Taking A Stand: How Brands Are Tackling Social Issues
Today's consumers are belief-driven. This means that, unlike traditional consumers, who may have prioritized price or convenience, they want to see brands that improve the world along with making a profit. The 2018 Edelman Earned Brand study reports that this is a worldwide phenomenon. Furthermore, people are increasingly looking to brands rather than to governments to solve problems.
The Edelman study found that values-based communication is as effective as product-based communication in driving purchase intent, "and a communication focused on a brand’s stand has an even greater effect on a consumer’s intent to advocate for the brand than one focused on product features." Starbucks is taking a stand as a force for social good by supporting gay marriages and partnering with universities to make it possible for young adults to be able to afford to go to college.
I’ve been thinking, speaking and writing about customer loyalty for more than two decades. As a loyalty trend, I am seeing a rise in brands recognizing the value of engaging belief-driven buyers, both inside their loyalty programs and beyond. In this article, I highlight how brands are being rewarded for speaking up about issues that matter to the company and to customers.

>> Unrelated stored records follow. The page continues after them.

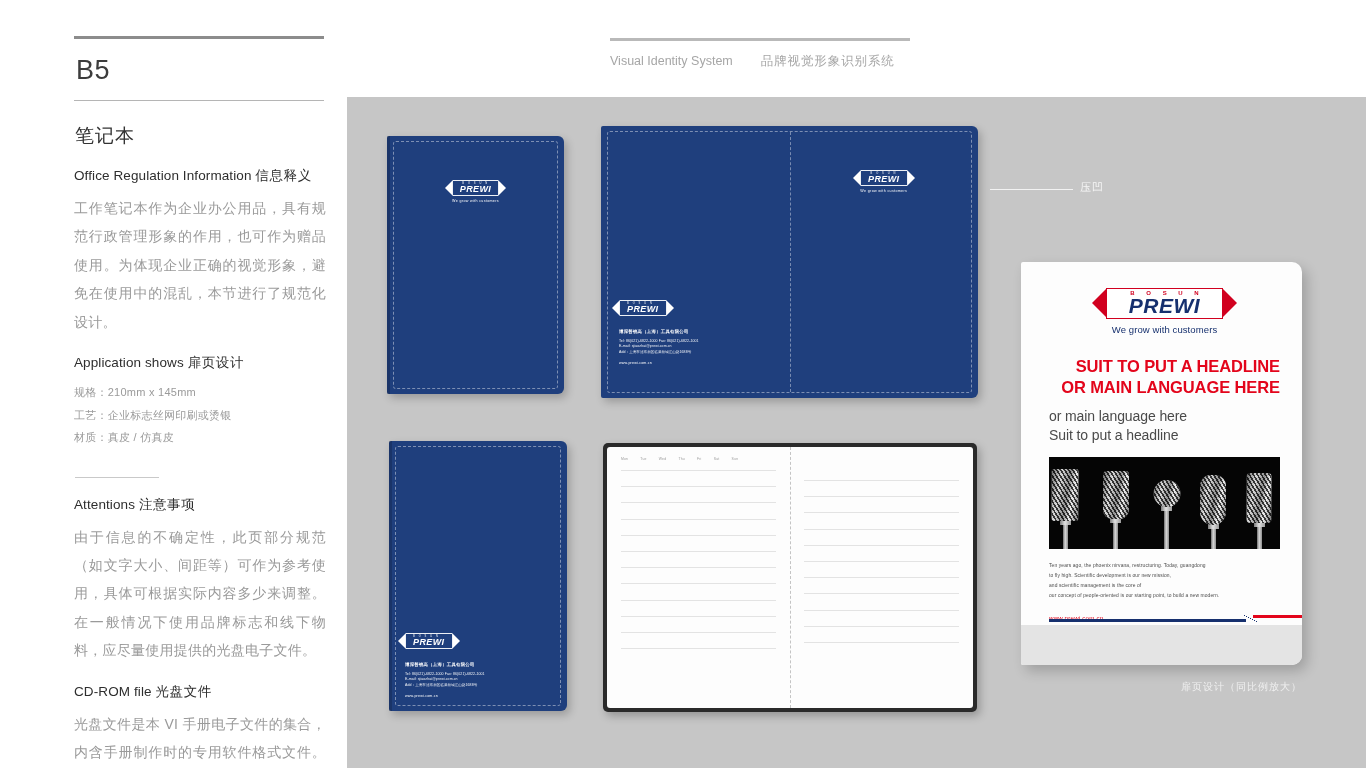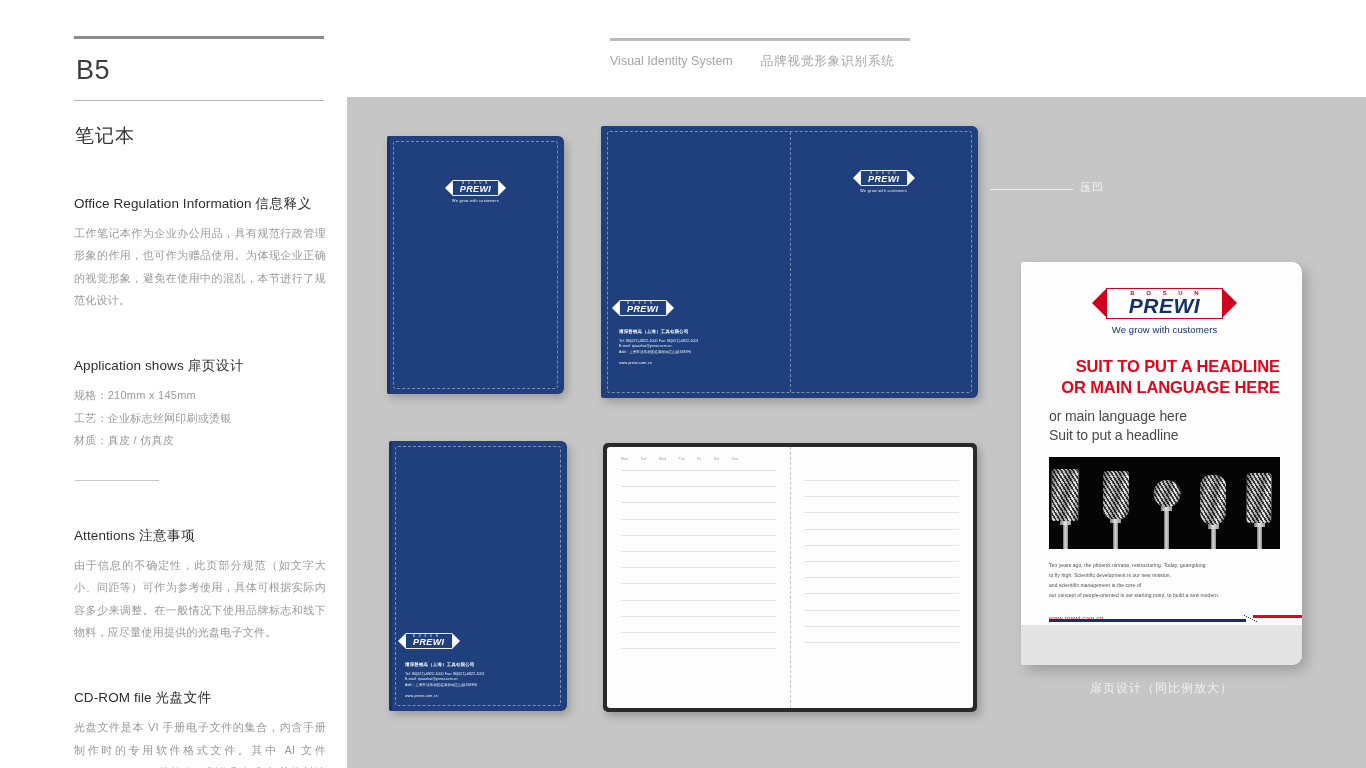--- a/index.html
+++ b/index.html
@@ -19,7 +19,7 @@
   .rule-thin{height:1px;background:#b5b5b5;width:250px;margin-top:14px;}
   .section-title-cn{font-size:19px;color:#333;margin:22px 0 0 1px;letter-spacing:1px;}
 
-  .blk{margin-top:46px;}
+  .blk{margin-top:18px;}
   .blk-h{font-size:13.5px;color:#2e2e2e;letter-spacing:.1px;font-weight:400;}
   .blk-h .cn{letter-spacing:.6px;}
   .blk-p{font-size:11px;color:#9a9a9a;line-height:2.03;margin-top:9px;letter-spacing:.25px;text-align:justify;}

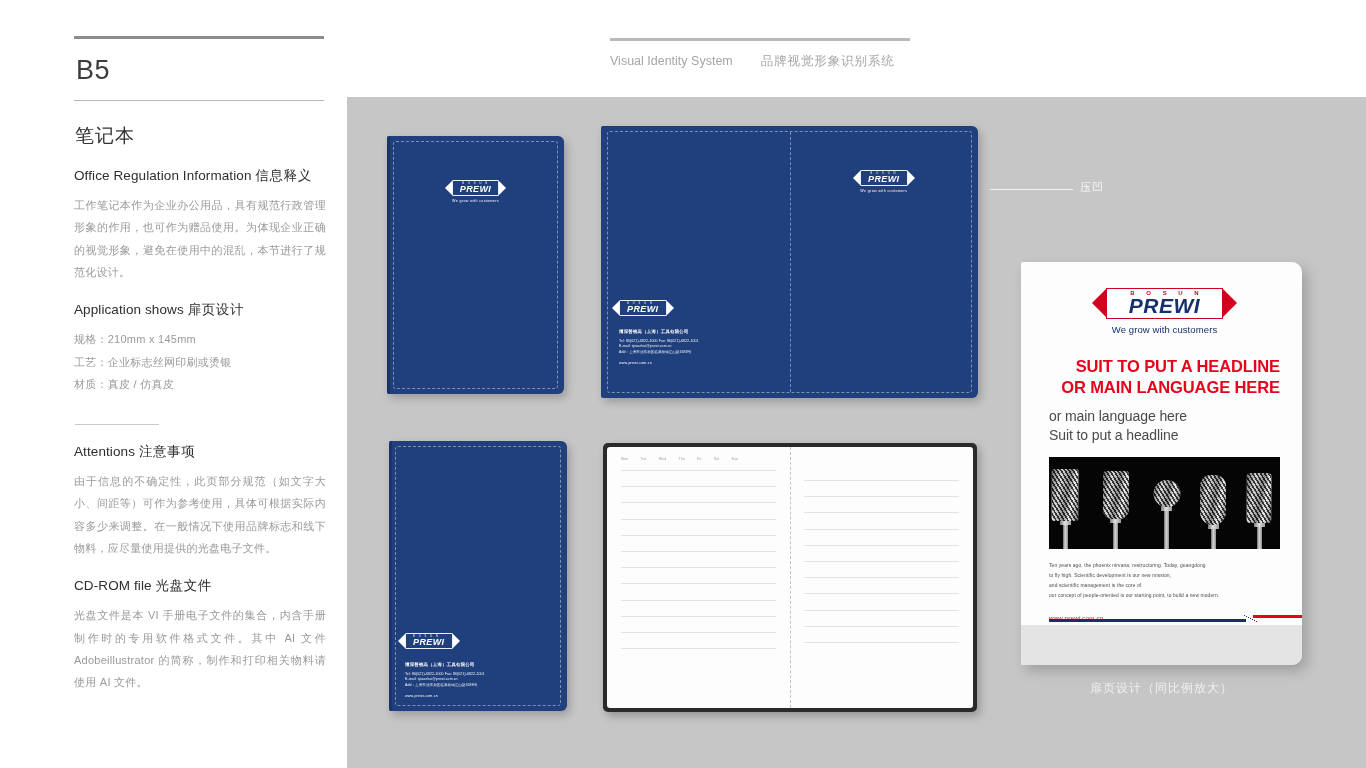--- a/index.html
+++ b/index.html
@@ -22,7 +22,7 @@
   .blk{margin-top:18px;}
   .blk-h{font-size:13.5px;color:#2e2e2e;letter-spacing:.1px;font-weight:400;}
   .blk-h .cn{letter-spacing:.6px;}
-  .blk-p{font-size:11px;color:#9a9a9a;line-height:2.03;margin-top:9px;letter-spacing:.25px;text-align:justify;}
+  .blk-p{font-size:14px;color:#9a9a9a;line-height:2.03;margin-top:9px;letter-spacing:.25px;text-align:justify;}
   .blk-list{font-size:11px;color:#9a9a9a;line-height:2.05;margin-top:9px;letter-spacing:.25px;}
   .divider-short{width:84px;height:1px;background:#c9c9c9;margin:28px 0 0 1px;}
 

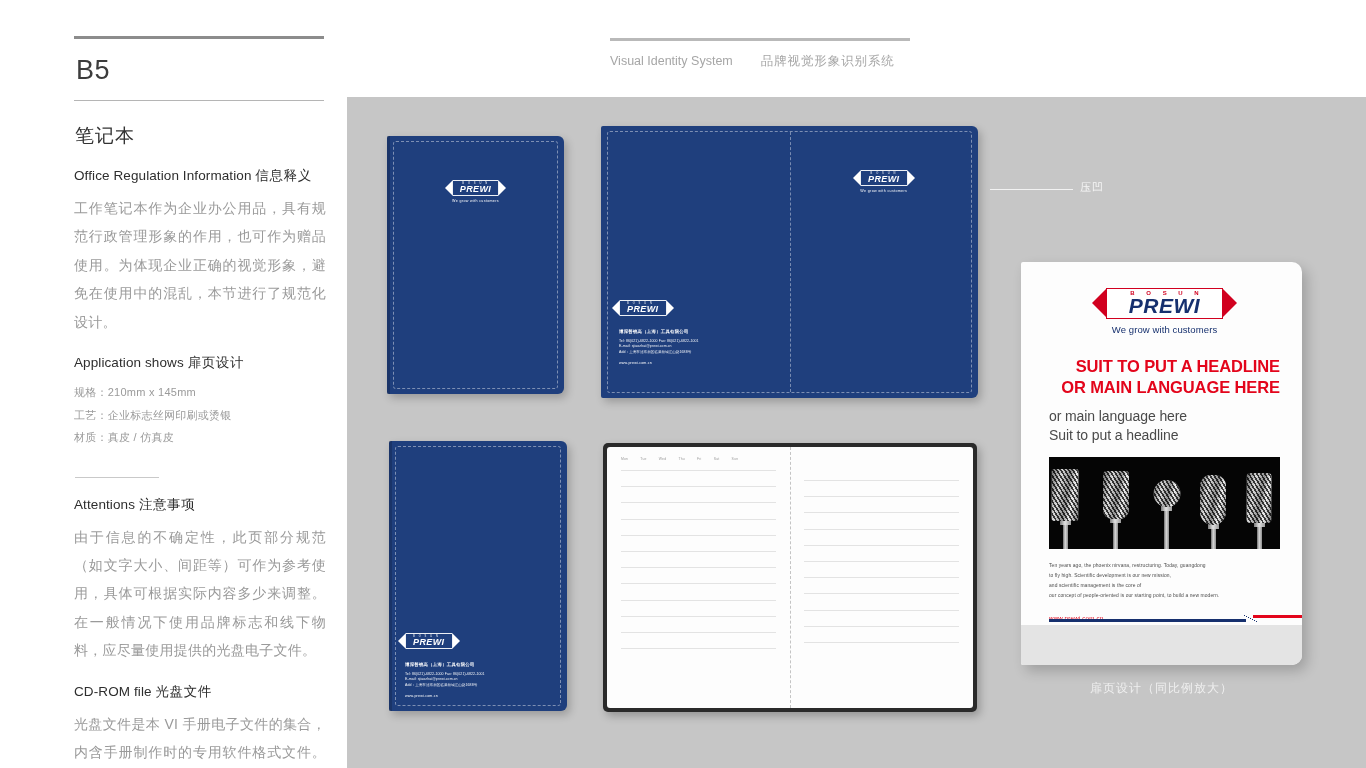--- a/index.html
+++ b/index.html
@@ -147,8 +147,8 @@
   .fl-bars .redbar{position:absolute;left:232px;bottom:6px;right:0;height:3.2px;background:#e3051b;}
   .fl-foot{position:absolute;left:0;right:0;bottom:0;height:40px;background:#e4e4e4;}
 
-  .flyer-caption{position:absolute;left:1021px;top:680px;width:281px;text-align:center;
-                 font-size:12px;color:#efefef;letter-spacing:1px;font-family:Liberation Serif, serif;}
+  .flyer-caption{position:absolute;left:1021px;top:680px;width:281px;text-align:right;
+                 font-size:10px;color:#efefef;letter-spacing:1px;font-family:Liberation Serif, serif;}
 </style>
 </head>
 <body>

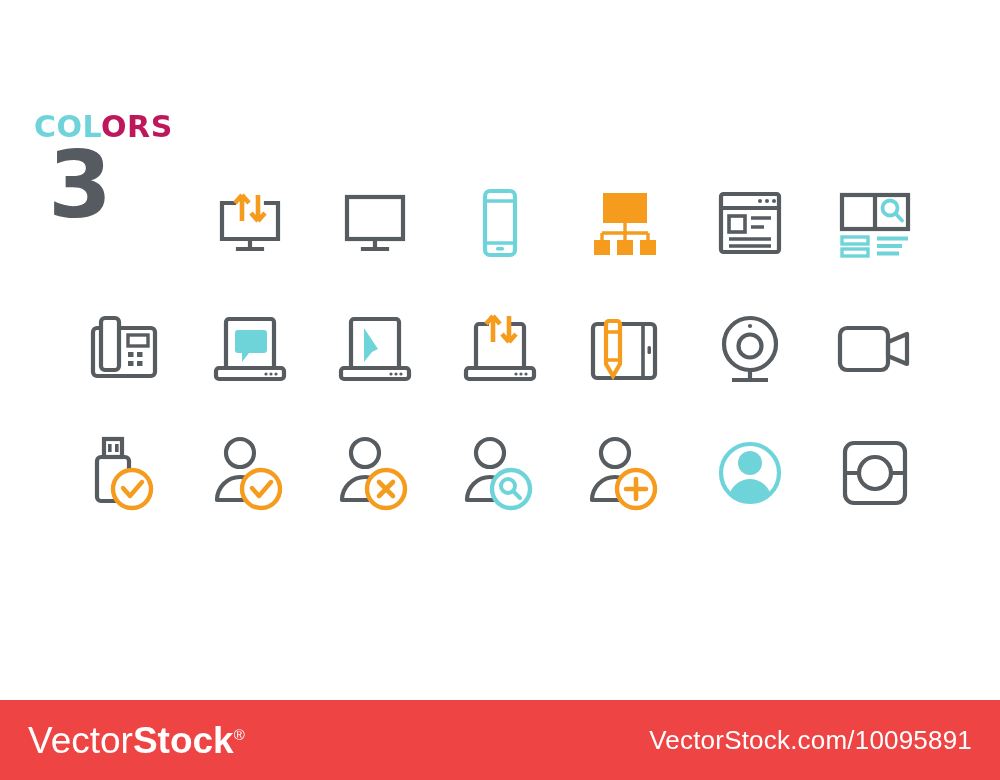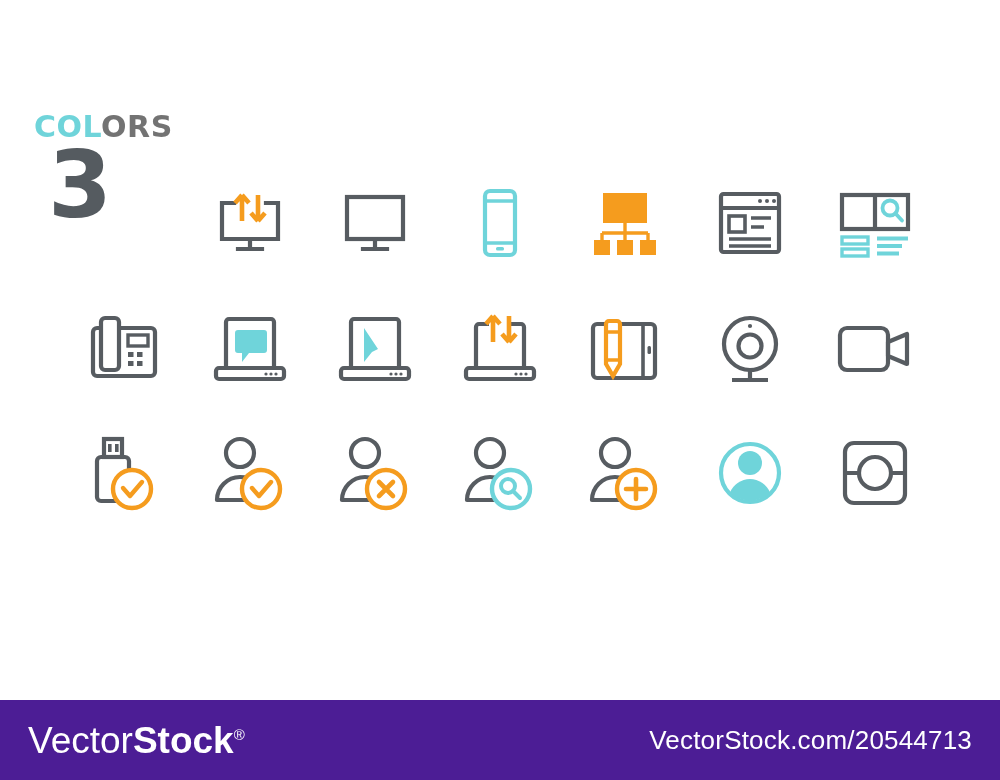--- a/index.html
+++ b/index.html
@@ -31,7 +31,7 @@
     font-family: "DejaVu Sans", sans-serif;
   }
   #colors-word .seg-a { color: #6fd4da; margin-left: 20px; }
-  #colors-word .seg-b { color: #737373; }
+  #colors-word .seg-b { color: #be185d; }
   #colors-count {
     font-size: 92px;
     font-weight: bold;

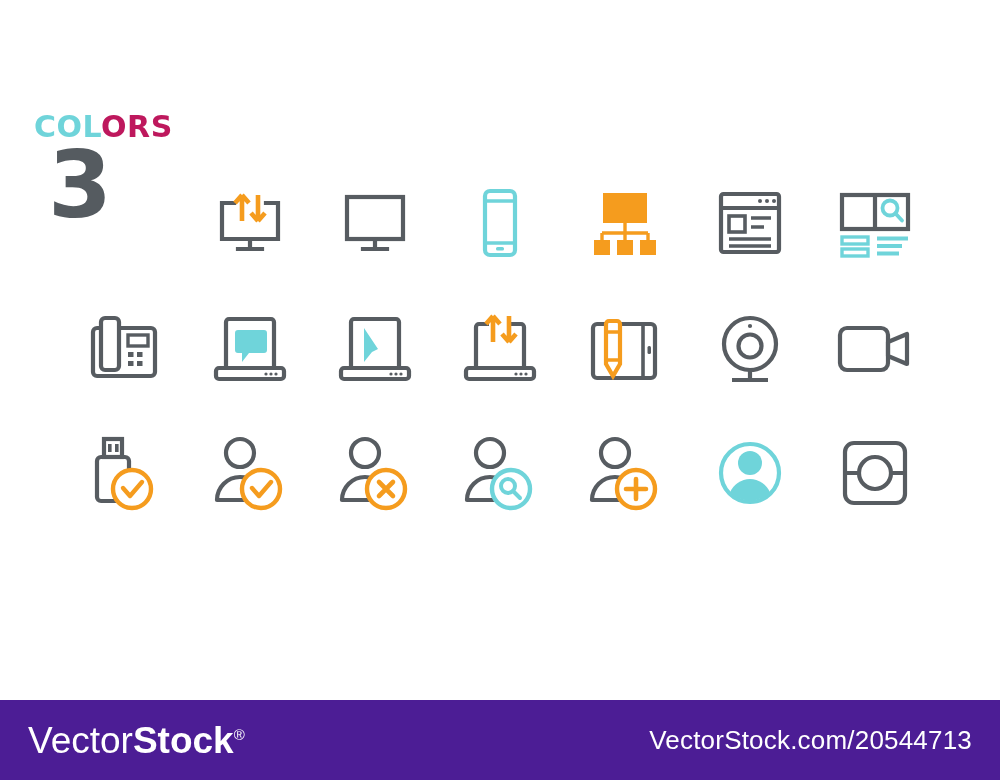--- a/index.html
+++ b/index.html
@@ -72,7 +72,7 @@
     top: 700px;
     width: 1000px;
     height: 80px;
-    background: #4c1d95;
+    background: #ef4444;
     display: flex;
     align-items: center;
     justify-content: space-between;

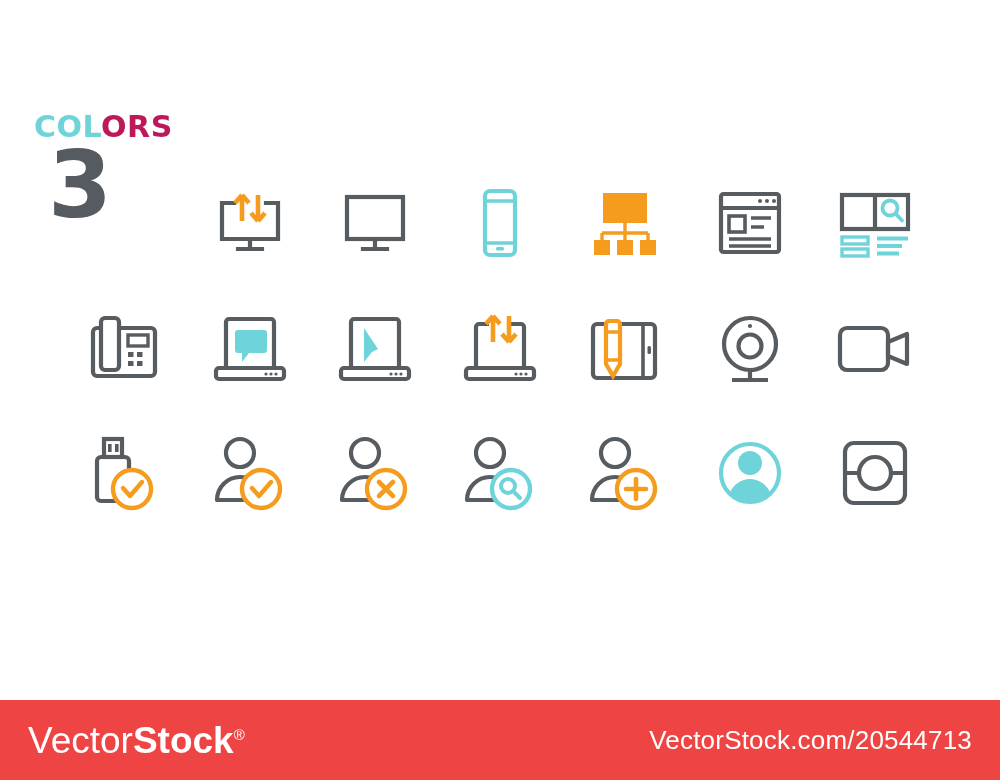--- a/index.html
+++ b/index.html
@@ -316,7 +316,7 @@
   <div id="brand-logo">
     <span class="light">Vector</span><span class="bold">Stock</span><span class="reg">®</span>
   </div>
-  <div id="footer-url">VectorStock.com/20544713</div>
+  <div id="footer-url">VectorStock.com/10095891</div>
 </div>
 
 </body></html>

What Are Social Good Campaigns?
Social good campaigns pair a brand's promotion with a prominent political or social issue. They do not shy away from courting controversy. These issues could include environmental issues and social issues, such as immigration and racism.
There are essentially two types of social good campaigns. Some use the message itself to promote their own products or services while others are primarily focused on driving awareness for the message. The latter still functions to promote the brand, though in a less direct way. Companies that take the former approach should proceed with caution.
Even as they demand that companies become more involved in social and political issues, customers are also becoming more sophisticated about their framing and purpose. If the cause is not one that the brand already has a history of promoting and that is not tied in with their products or services, consumers may react negatively.
A successful social good campaign goes far beyond raising awareness of the product. It can increase customer loyalty, drive customer engagement and bring in more millennial customers in particular. This age group is the most responsive to social good campaigns, although people across all age groups respond positively to them.
The New York Times increased its subscription base with a campaign that reminded consumers that "the truth is worth it." The campaign, which was promoted on multiple platforms, spoke to consumers who wanted to remain informed and was intimately connected with the brand's mission.
On the other hand, the British clothing brand Jigsaw successfully promoted a message of diversity in response to anti-foreign sentiment in the United Kingdom that was not a part of its core mission but which resonated with many consumers all the same.
Better Futures, Better Sales
An Axios/Harris poll found that consumers are increasingly looking to brands to promise a brighter future. Many companies that have been in the marketplace for decades are finding themselves facing competition from younger, purpose-driven companies that are committed to a better world.
Brands that are viewed as old-school corporate giants, unconcerned with the greater good, may need to reposition themselves as being just as concerned with social good. Unilever, Procter & Gamble and PepsiCo, for example, are promoting their use of recyclable packaging while Columbia, Patagonia and other companies with an outdoor focus are pressing for more sustainability and environmentally-friendly initiatives.
While customers want brands to speak up on controversial issues, not every successful campaign has to tackle divisive topics. At the South by Southwest festival in Austin, a partnership between the Red Cross and HBO promoted both a blood drive and the new season of Game of Thrones. Attendees were invited to reflect on the blood sacrifices of their favorite Game of Thrones characters with the participation of paid actors and the opportunity to take a walking tour. While many people might not immediately think of pairing the two, the similar messages of sacrifice for others raised awareness of both the need for blood and the TV show.
The reasons why brands may want to take a stand are many, but one is simply that it is good for business. A study by Unilever found that one-third of consumers base their purchases on a company's social and environmental performance. More than three-fourths of Americans say they feel better when they buy products that are sustainably produced.
Brands that are thinking about taking a stand need to be strategic and authentically support causes that have a strong connection to the brand’s value and message. It is critical that brands align with the social, environmental or political issues that match how consumers and stakeholders view the brand. When crafting the message, provide intrinsic value by inspiring, educating and enlightening your customers on why the issue is important to the brand.
The days of a company's only responsibility being to sell a product and make a profit are over. Brands with a social cause are growing by leaps and bounds and representing a greater share of the market. Today's customers are turning to brands in droves to solve the problems they no longer believe governments can tackle. And companies that reward that faith will see a leap in their bottom line.